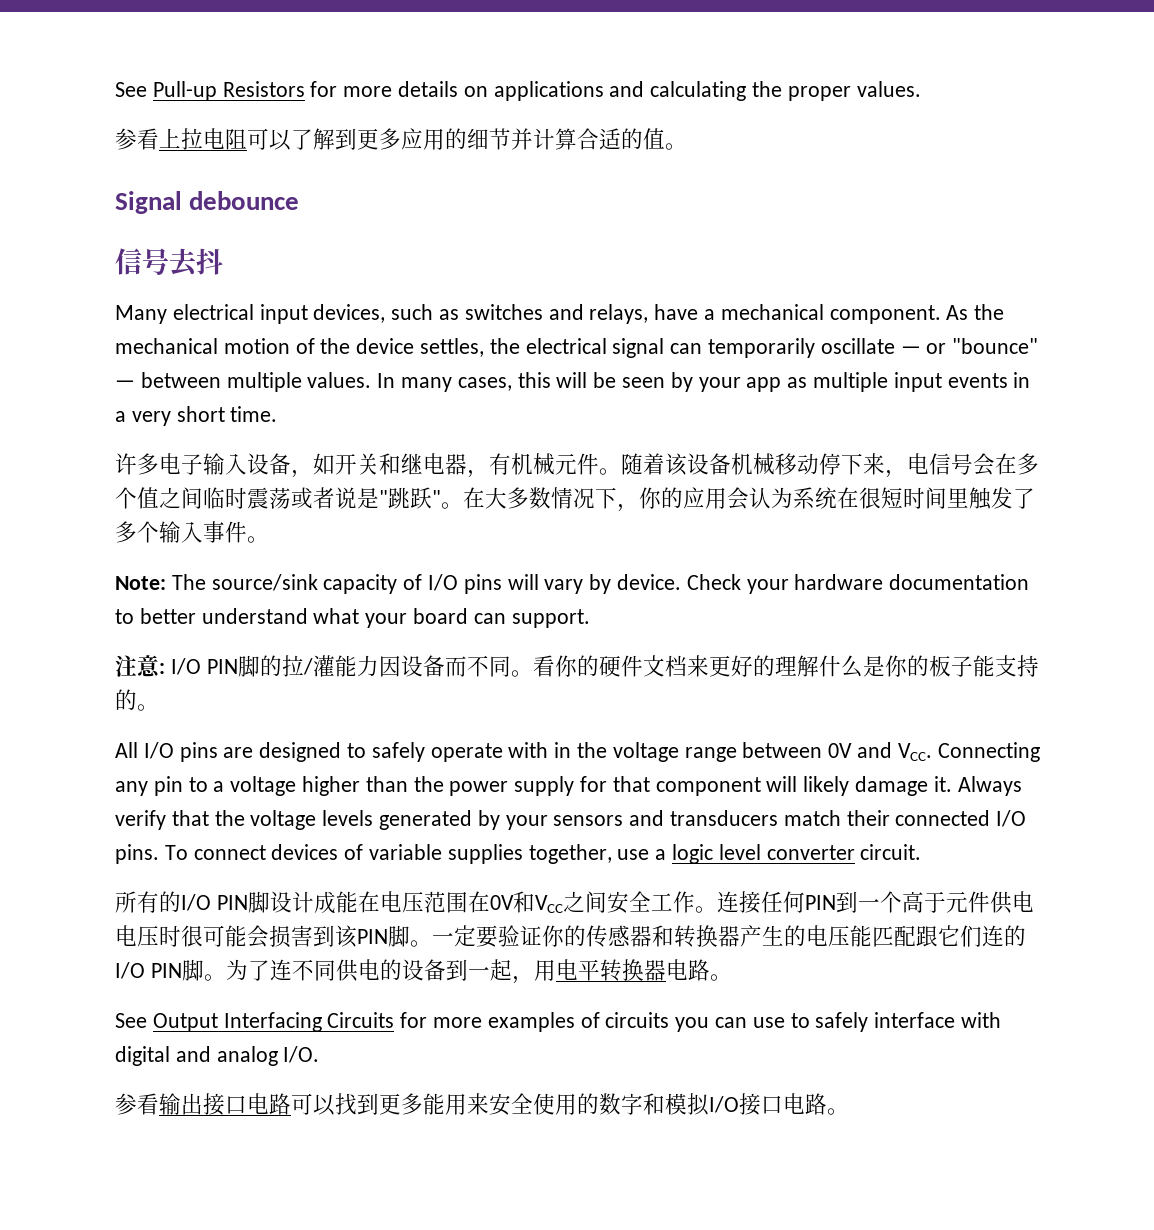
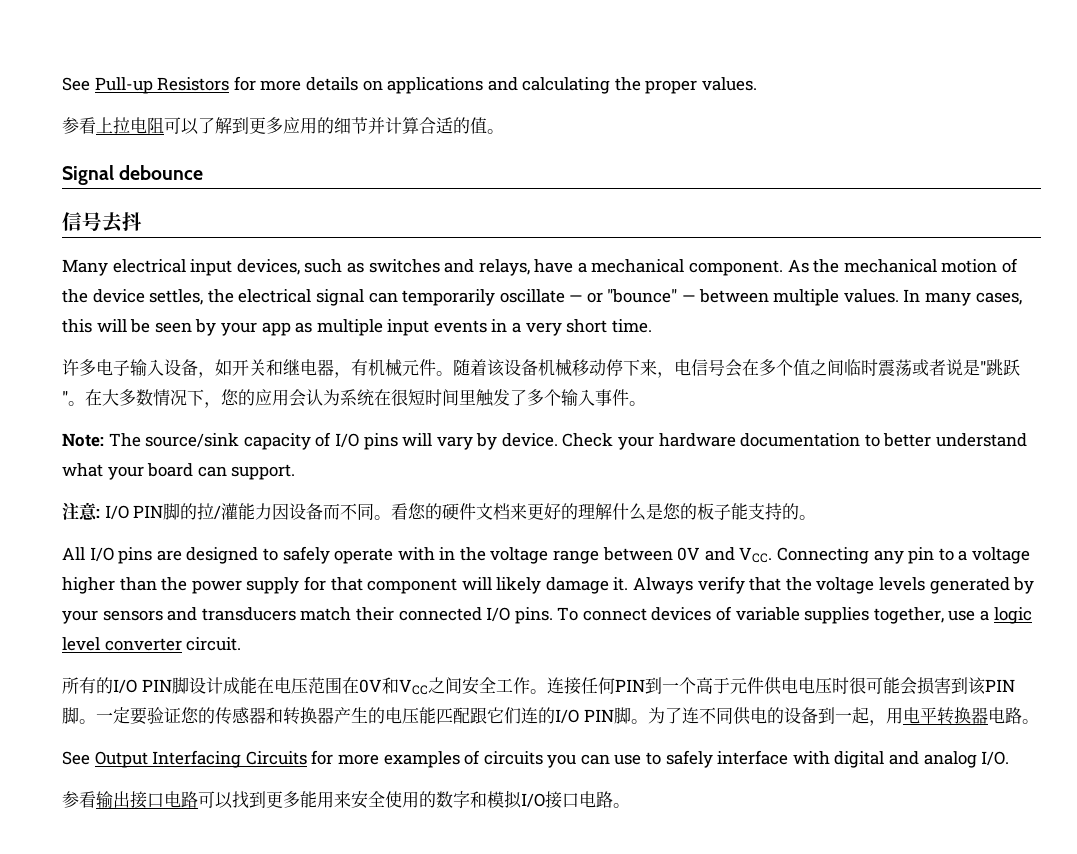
- 在大多数情况下，你的应用会认为系统在很短时间里触发了多个输入事件。
+ 在大多数情况下，您的应用会认为系统在很短时间里触发了多个输入事件。
- 看你的硬件文档来更好的理解什么是你的板子能支持的。
+ 看您的硬件文档来更好的理解什么是您的板子能支持的。
- 一定要验证你的传感器和转换器产生的电压能匹配跟它们连的I/O PIN脚。
+ 一定要验证您的传感器和转换器产生的电压能匹配跟它们连的I/O PIN脚。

● ● ● ●

Your reply should be the lines from the one that contains "- 一定要验证你的传感器和转换器产生的电压能匹配跟它们连的I/O PIN脚。" through the end of the listing above, repeated exactly.

- 一定要验证你的传感器和转换器产生的电压能匹配跟它们连的I/O PIN脚。
+ 一定要验证您的传感器和转换器产生的电压能匹配跟它们连的I/O PIN脚。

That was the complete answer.